From: Tim Deegan <tim@xen.org>
To: Jan Beulich <JBeulich@suse.com>
Cc: Daniel De Graaf <dgdegra@tycho.nsa.gov>,
keir@xen.org, xen-devel@lists.xen.org
Subject: Re: [PATCH v5] Merge IS_PRIV checks into XSM hooks
Date: Mon, 19 Nov 2012 10:26:47 +0000 [thread overview]
Message-ID: <20121119102647.GA31411@ocelot.phlegethon.org> (raw)

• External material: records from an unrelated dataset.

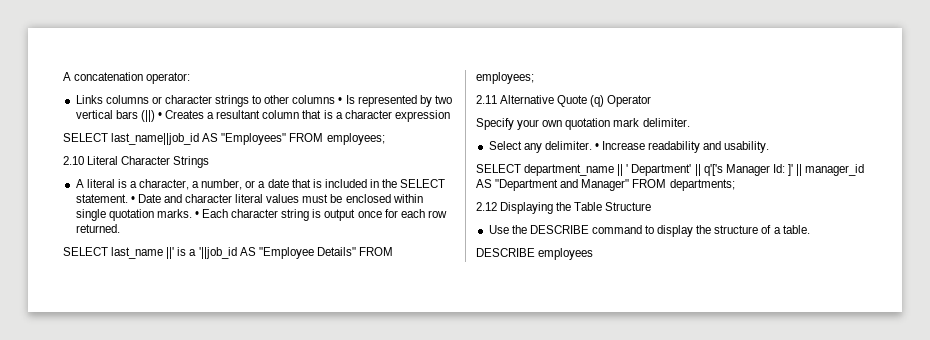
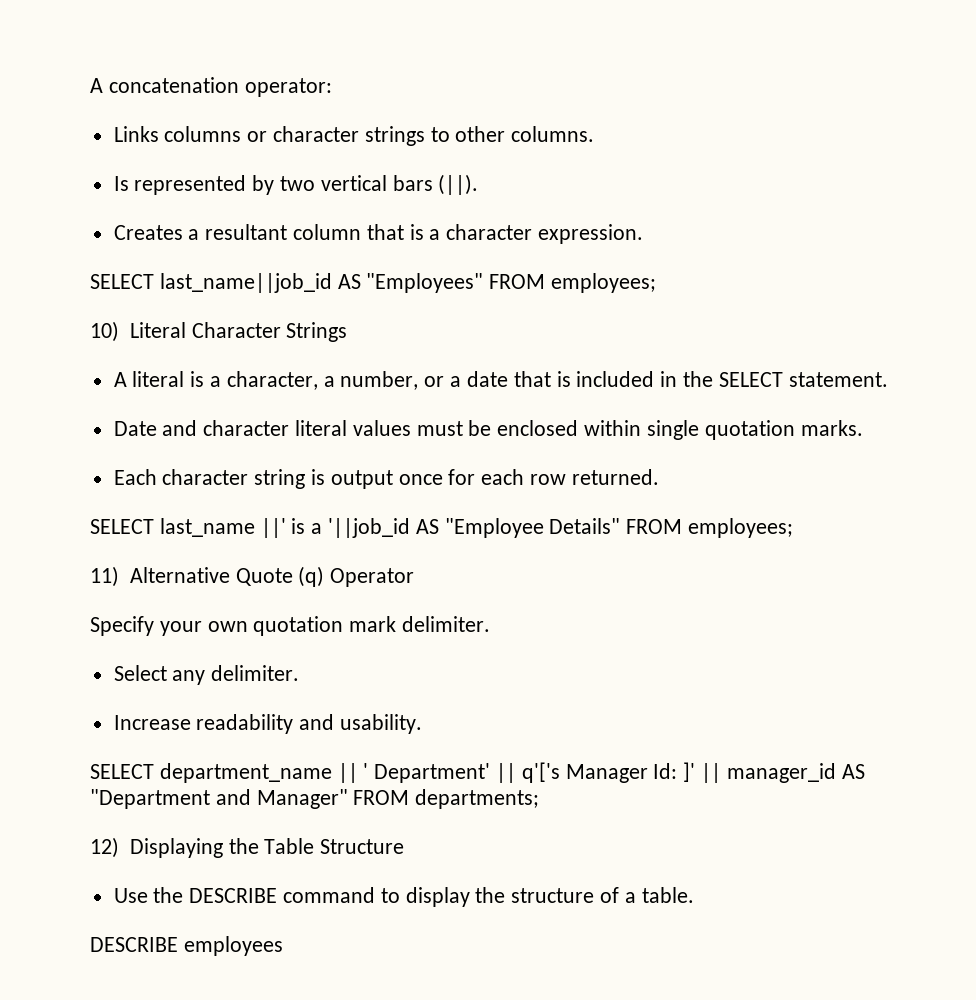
[292,95,343,104] columns • -> [511,126,595,142] columns. //
[140,110,162,122] (||) • -> [438,174,479,195] (||). //
[394,110,450,122] expression -> [538,224,644,244] expression.
[63,156,84,165] 2.10 -> [90,321,119,342] 10)
[130,196,135,203] • -> (888, 379) //
[194,211,199,218] • -> (863, 428) //
[476,95,497,104] 2.11 -> [90,566,119,587] 11)
[594,143,599,150] • -> (300, 673) //
[476,202,497,211] 2.12 -> [90,837,119,858] 12)

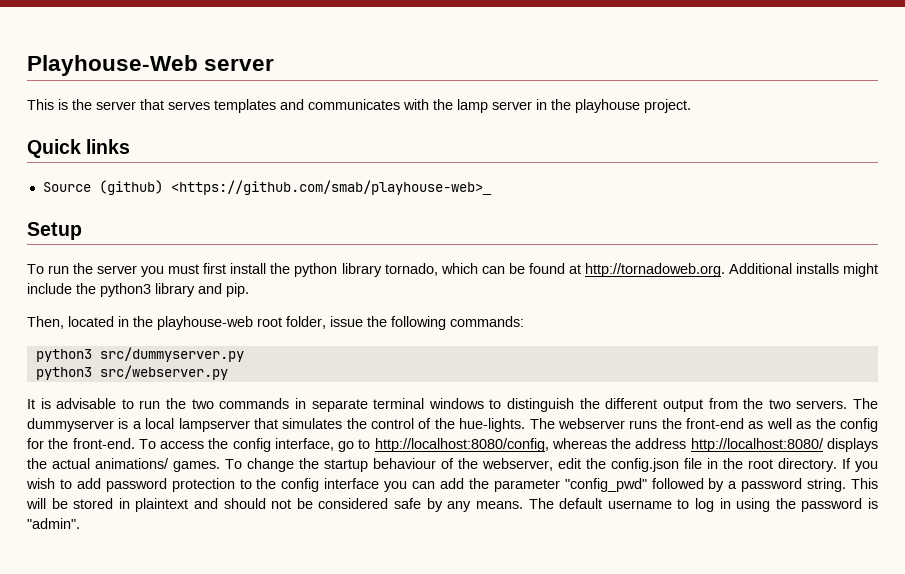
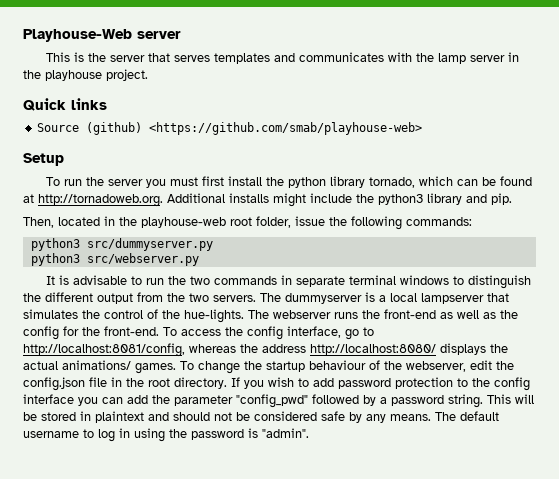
[170,180,492,195] <https://github.com/smab/playhouse-web>_ -> [149,122,423,135] <https://github.com/smab/playhouse-web>
[374,438,549,452] http://localhost:8080/config, -> [23,343,185,357] http://localhost:8081/config,

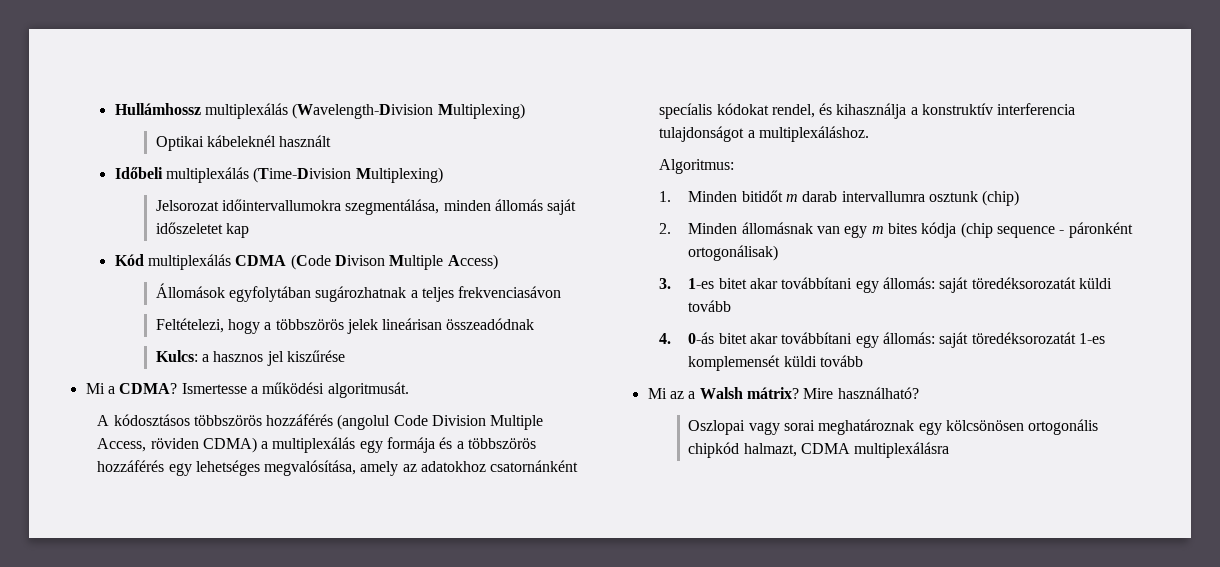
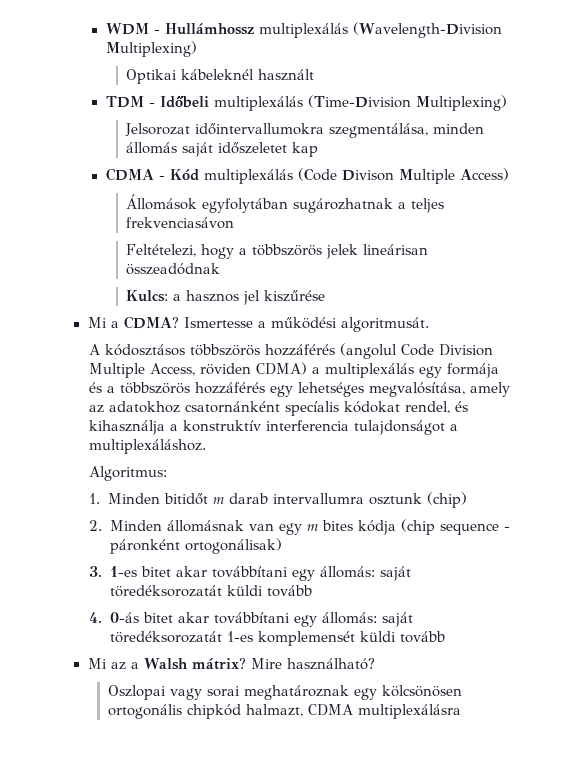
(114, 109) none -> [105,23,160,35] WDM -
(332, 141) none -> [105,96,155,108] TDM -
(249, 230) none -> [105,168,165,181] CDMA -
[235,255,287,266] CDMA -> (293, 176) none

In-Reply-To: <50AA0DCE02000078000A9972@nat28.tlf.novell.com>
At 09:45 +0000 on 19 Nov (1353318334), Jan Beulich wrote:
> As to getting the series applied, I suppose that'll be a little difficult,
> as it mixes changes to various parts of the tree, and hence no
> single maintainer would generally be able to apply the whole series
> without respective other parts fully acked by the corresponding
> maintainers. Is there a way to either indicate eventual fully
> standalone patches, or order/split it so that at least tools side and
> hypervisor side changes are separated from one another, or mixed
> patches all go at the beginning or end of the series?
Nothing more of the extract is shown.